Гипнотизеры средней руки на государственной службе.
Читали доклады штурмовики о христианской дружбе.
И равно летели потом под откос, слушая мерные звуки,
И те, кого усыпил гипноз, и те, кто спали от скуки.
А скука такая царила в стране, такое затменье рассудка,
Что если шутка могла развлечь — только кровавая шутка.

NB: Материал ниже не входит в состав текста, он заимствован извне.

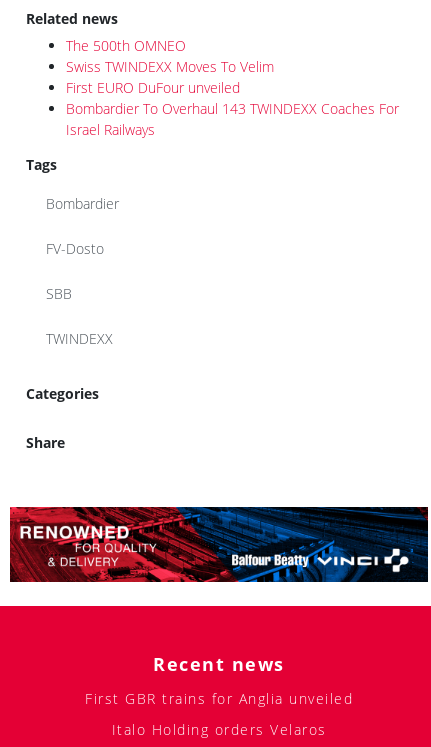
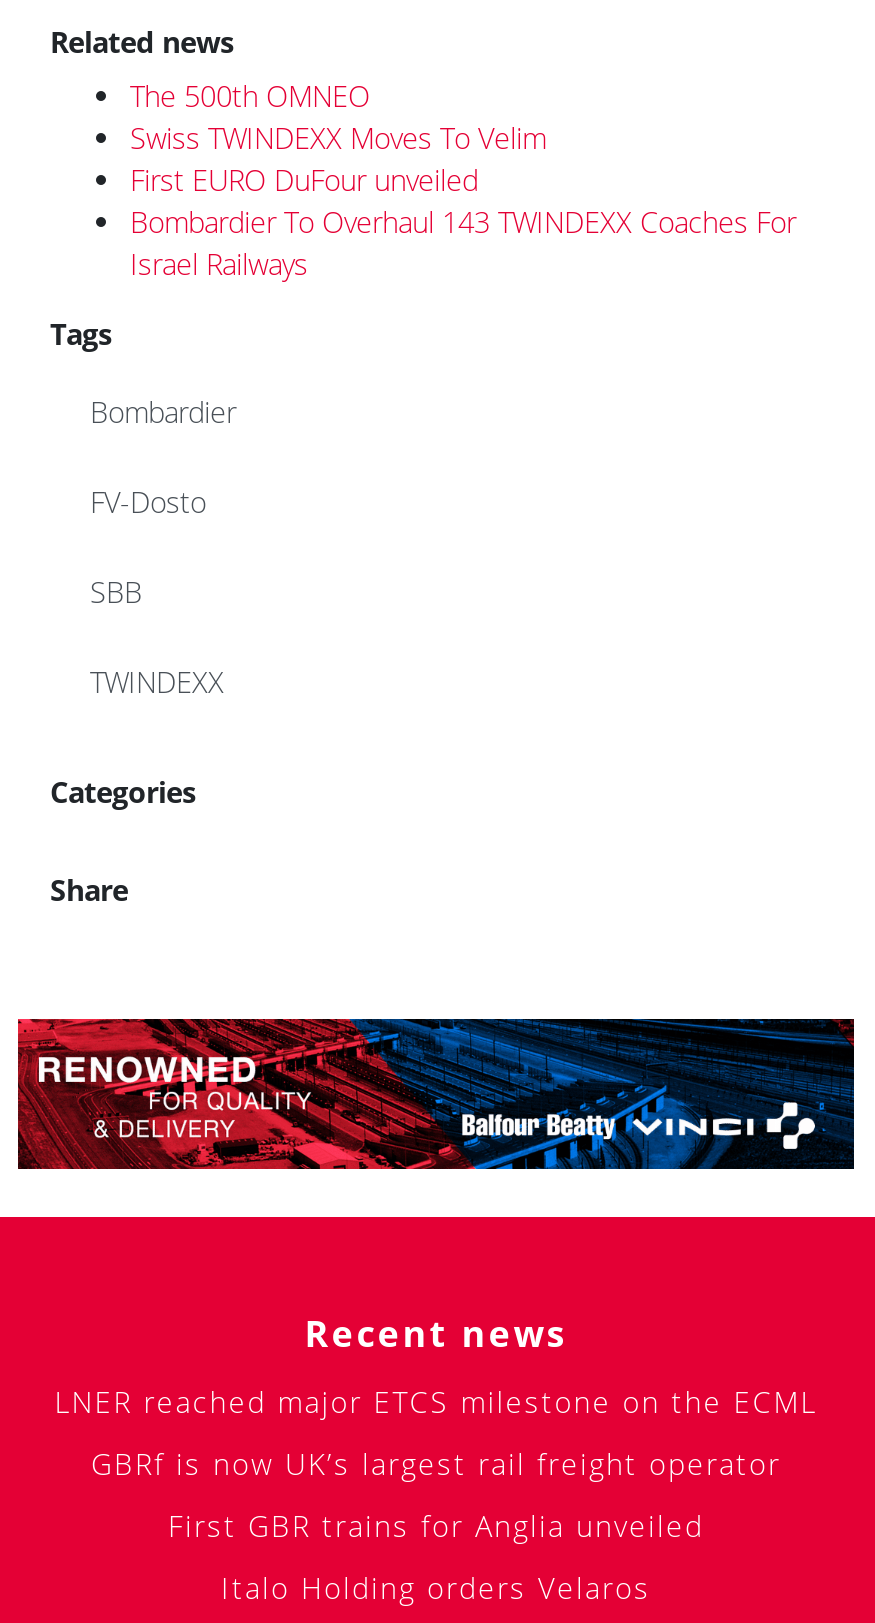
+ LNER reached major ETCS milestone on the ECML
+ GBRf is now UK’s largest rail freight operator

Очень хорошие стихи, он в киплинговской манере писал, а потом обратился к прозе, и все забыли, что он поэт. В жизни он был таким, что сложно было представить его классиком. Он часто ездил с нами в поездки, помню, как мы с Олегом Чухонцевым в Варде, грузинской крепости в горах, пьяные лежим, а Фазиль стоит над пропастью — носки в воздухе. Я говорю ему: «Фазиль, посмотри, как ты стоишь!» А он отвечает: «Это потому, что я горец». Я его учил играть в настольный теннис, он очень быстро научился и очень здорово играл в защите. А однажды мы с Чухонцевым его обманули: придумали поэтессу, написали вдвоем длинное стихотворение, вложив все свое умение (для дебюта несуществующей поэтессы получилось просто замечательно), и на одном из капустников устроили мистификацию: уговорили одну девочку, которая якобы написала это стихотворение, при большом стечении народа его прочесть. Фазилю очень понравилось, он сказал, что она далеко пойдет. Обман мы ему так и не раскрыли и уже не раскроем: его, никого теперь нет.

— Кое-кто все же жив еще, Кушнер тот же.

— Да, еще Митька Сухарев или Рейн — тоже очень интересная фигура, замечательная. Я его, несмотря на все его безобразия, очень люблю. Мы как-то раз были с Марком Розовским в Ленинграде, делали там спектакль «Бедная Лиза» — Рейн позвонил нам и сказал, что хочет нас видеть. Мы говорим, что сейчас едем к Мишке Глинке (был такой ленинградский писатель), он нас позвал на блины. Рейн говорит: «Я так хочу хотя бы один блин». Ну, поехали и взяли его с собой. Сели, большой стол, много народа, Рейн начал что-то рассказывать, и никто не успел ничего сообразить, а он, рассказывая, съел все блины.

Как-то раз, давным-давно, в пору начавшейся свободы, он говорит мне: «Юра, что это такое? Был я тут в открытом доме, в одной большой квартире». (В 1950-е появились такие квартиры, где молодежь собиралась попеть и потанцевать.) «Там невозможно было находиться, масса комнат, я выпил в одной сто грамм, пошел во вторую — там играют в покер, пошел в третью — она была пустая, без мебели, а на полу сидела девушка и вязала на спицах. Я овладел ею. Вообрази, она ни на минуту не перестала вязать. Что это такое? Что за время?!» Все это он выдумывал, разумеется, но так выразительно, что за ним записывать надо было.